Per i celerini alla (Un)Real Tv: poi si lamentano di quelli che fanno video che inneggiano alla violenza. Quando sono loro dietro una telecamera sanno essere poco imparziali. Dovevano chiamare quel ragazzo che ha filmato la barricata di Pescara-Napoli per un “documentario” all’altezza della situazione.
Te, comunque, la prossima volta la telecamera portatela.
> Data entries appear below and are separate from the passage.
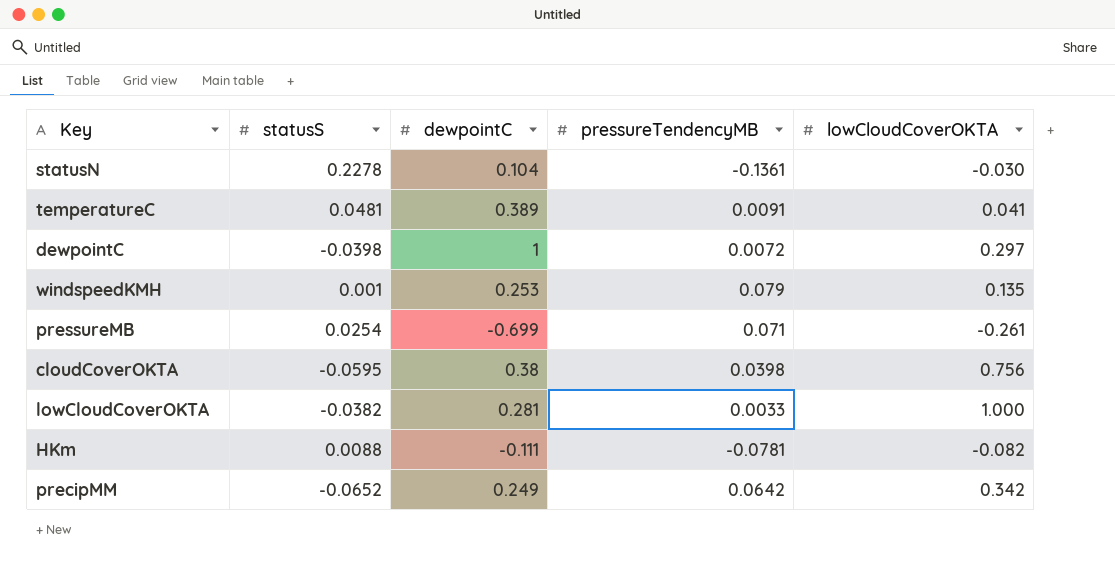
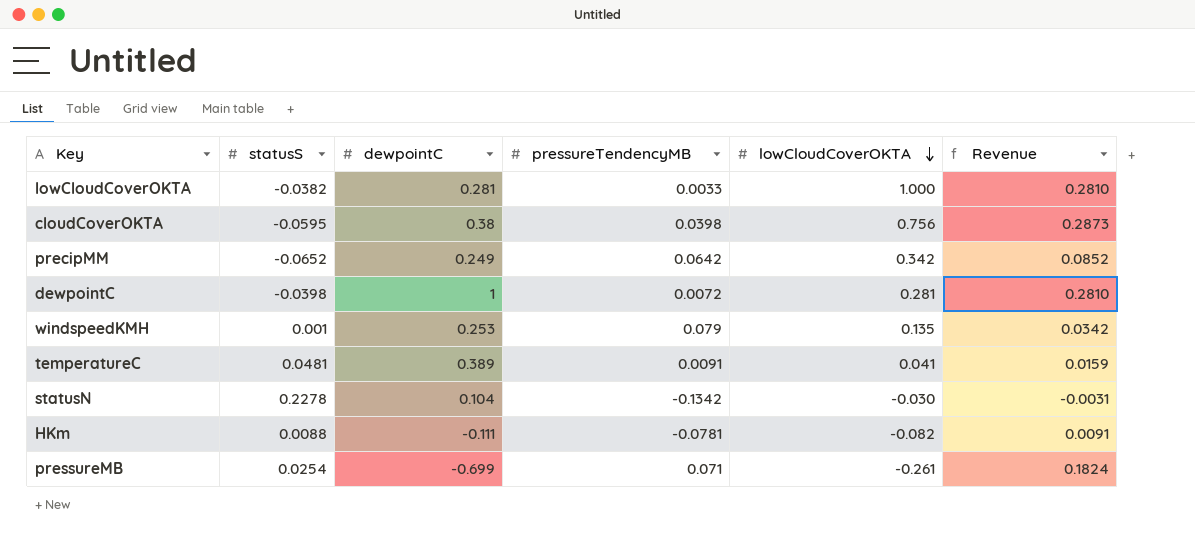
row order: none -> lowCloudCoverOKTA descending
column Revenue | formula: none -> [dewpointC] * [lowCloudCoverOKTA]
dewpointC | lowCloudCoverOKTA: 0.297 -> 0.281
statusN | pressureTendencyMB: -0.1361 -> -0.1342

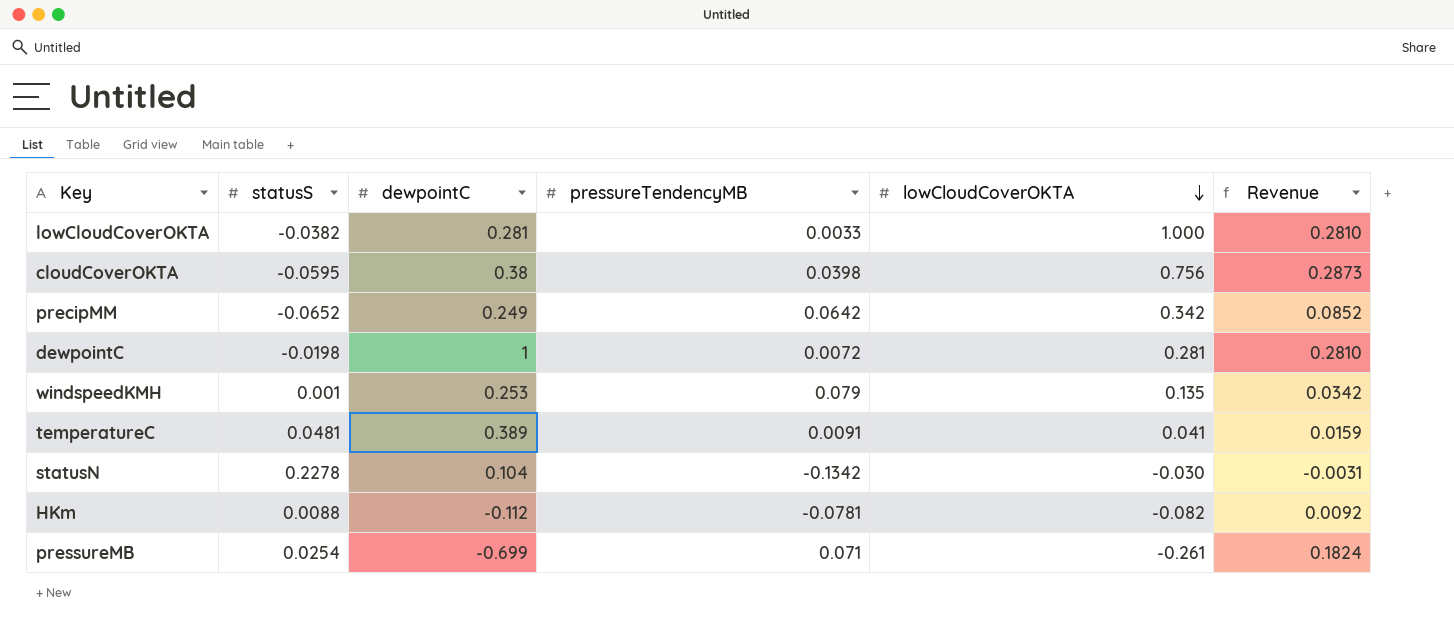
dewpointC | statusS: -0.0398 -> -0.0198
HKm | dewpointC: -0.111 -> -0.112
HKm | Revenue: 0.0091 -> 0.0092

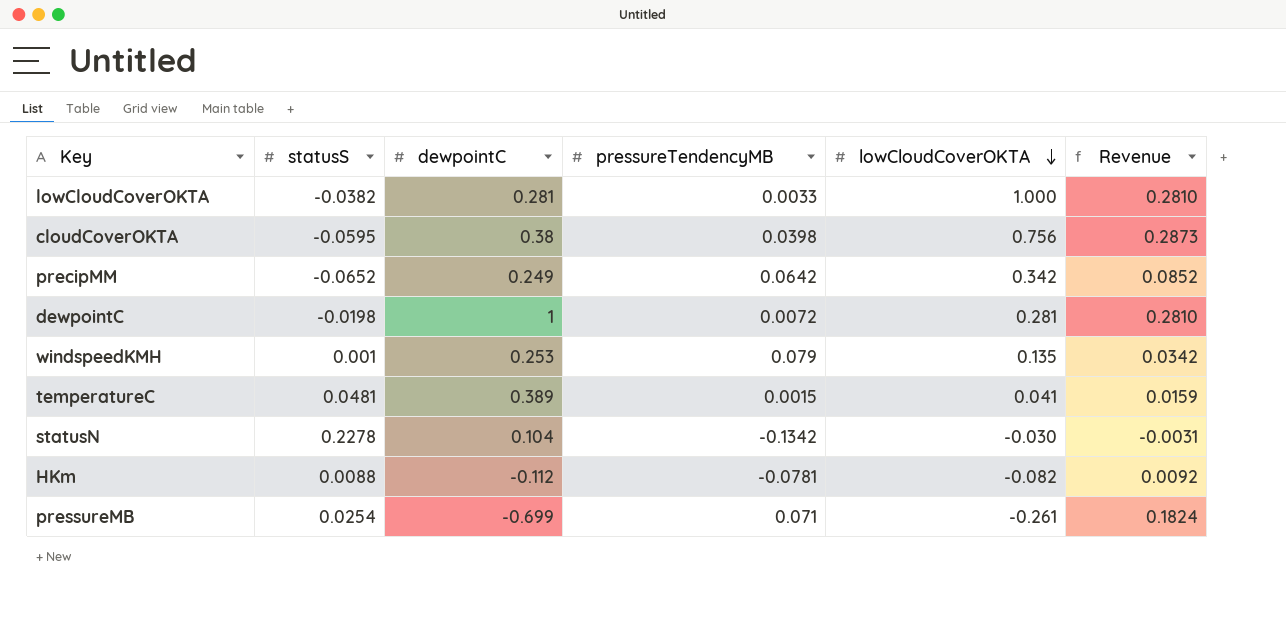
temperatureC | pressureTendencyMB: 0.0091 -> 0.0015

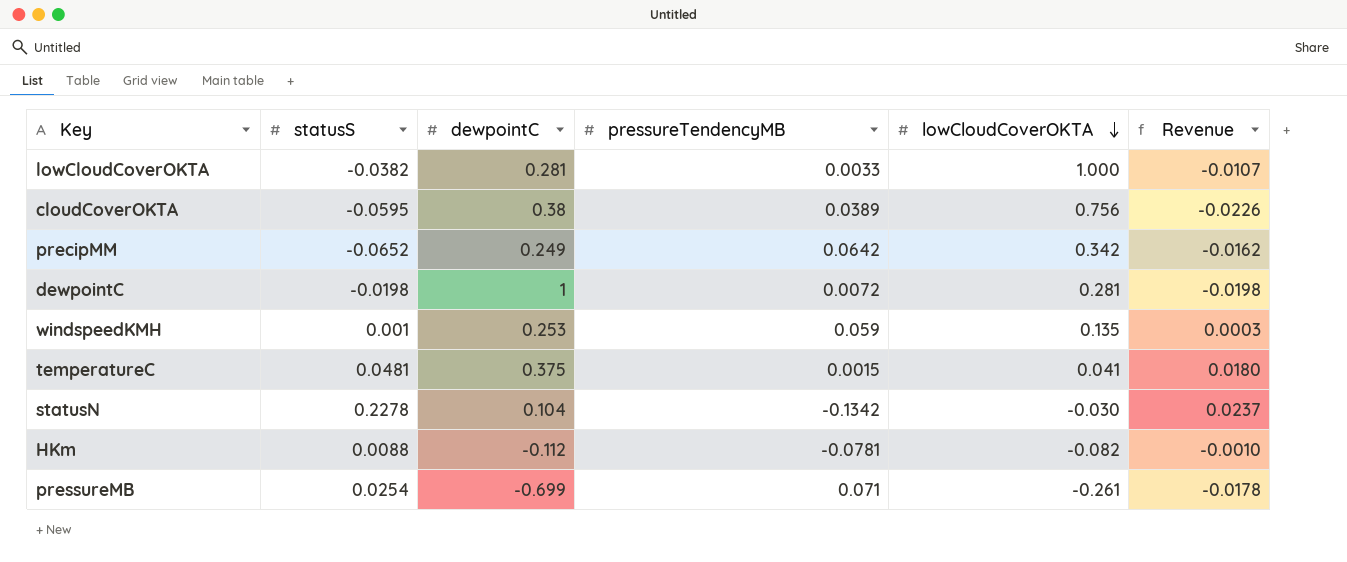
column Revenue | formula: [dewpointC] * [lowCloudCoverOKTA] -> [statusS] * [dewpointC]
cloudCoverOKTA | pressureTendencyMB: 0.0398 -> 0.0389
windspeedKMH | pressureTendencyMB: 0.079 -> 0.059
temperatureC | dewpointC: 0.389 -> 0.375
Occhio a non fartela rompere però
E’ la passione…la passione che ci frega….
maxime..sei vivo???? Mi devo preoccupà?
we tempestoso? ghghghgh
Prima della partita Roma-Catania, gli ultras giallorossi hanno incendiato un pulmino dei tifosi catanesi e danneggiato molte auto ma nessuno ha detto ne’ scritto niente.
Se cio’ fosse avvenuto a Catania, se ne sarebbe parlato per settimane.
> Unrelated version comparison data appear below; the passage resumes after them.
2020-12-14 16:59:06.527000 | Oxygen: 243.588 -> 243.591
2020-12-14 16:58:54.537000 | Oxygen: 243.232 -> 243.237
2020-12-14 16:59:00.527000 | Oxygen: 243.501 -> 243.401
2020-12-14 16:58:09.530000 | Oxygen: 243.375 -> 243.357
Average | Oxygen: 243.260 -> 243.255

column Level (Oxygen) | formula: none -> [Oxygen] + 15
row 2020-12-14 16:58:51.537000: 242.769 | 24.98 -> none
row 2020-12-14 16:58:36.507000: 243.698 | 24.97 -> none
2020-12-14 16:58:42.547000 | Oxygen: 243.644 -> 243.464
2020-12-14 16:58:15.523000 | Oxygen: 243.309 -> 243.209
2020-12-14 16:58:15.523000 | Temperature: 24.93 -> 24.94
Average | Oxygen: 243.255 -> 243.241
P.S.: per molto meno, il Catania ha subito la squalifica del campo per due turni ed ha giocato in campo neutro ed a porte chiuse.
Chiamo Rai 3? ….
Per la Chieti calcio, è l’anno buono…
non ha mai vinto cosi tanto…
peccato per le scampagnate…
Un saluto dalla gioventù moscufese
Alè lu Chieti alè!
Innamorata anch’io della mia città, le ho dedicato un post qualche giorno fa… Se vuoi, passa a leggerlo… c’è anche una suggestiva foto dei portici deserti
Sara
Concordo a pieno con te nell’idea di portarsi dietro una telecamera per filmare “l’altro lato” della realtà. Magari ciò servirà a far si che un giorno le Forze dell’Ordine ci tuteleranno sia nelle scampagnate che nelle trasferte e che il parcheggio antistante lo stadio “Angelini” verrà riconsegnato interamente nelle mani dei tifosi teatini… Magari…
Grande, Maxime!
La prossima volta le portiamo in due le telecamere! E’ ora di finirla…..
[...] minori (non me ne voglia Maxime per il prossimo link col riferimento ai campionati minori ), le partite calde un paio di volte l’anno capitavano. Poi c’è il più recente ricordo [...]
Gli ultrà di Moscufo sono dei grandi !Basta con le critiche!!Moscufo olè!!
GIALLOROSSO E’ IL COLORE DEL FUOCO GIOLLOROSSA E’ LA NOSTRA BANDIERA!e per sempre così resterà!MOSCUFO!
noi siamo i moscufesi dal cuore giallorosso!FUMIAMO MARJANA A + NN POSSOOO!
Alè alè alè moscufo alèèèèèèèè
alè alè alèè moscufo alèèèèè
alè alè alè .. alè alè alè .. alè alè alè moscufo alèèè!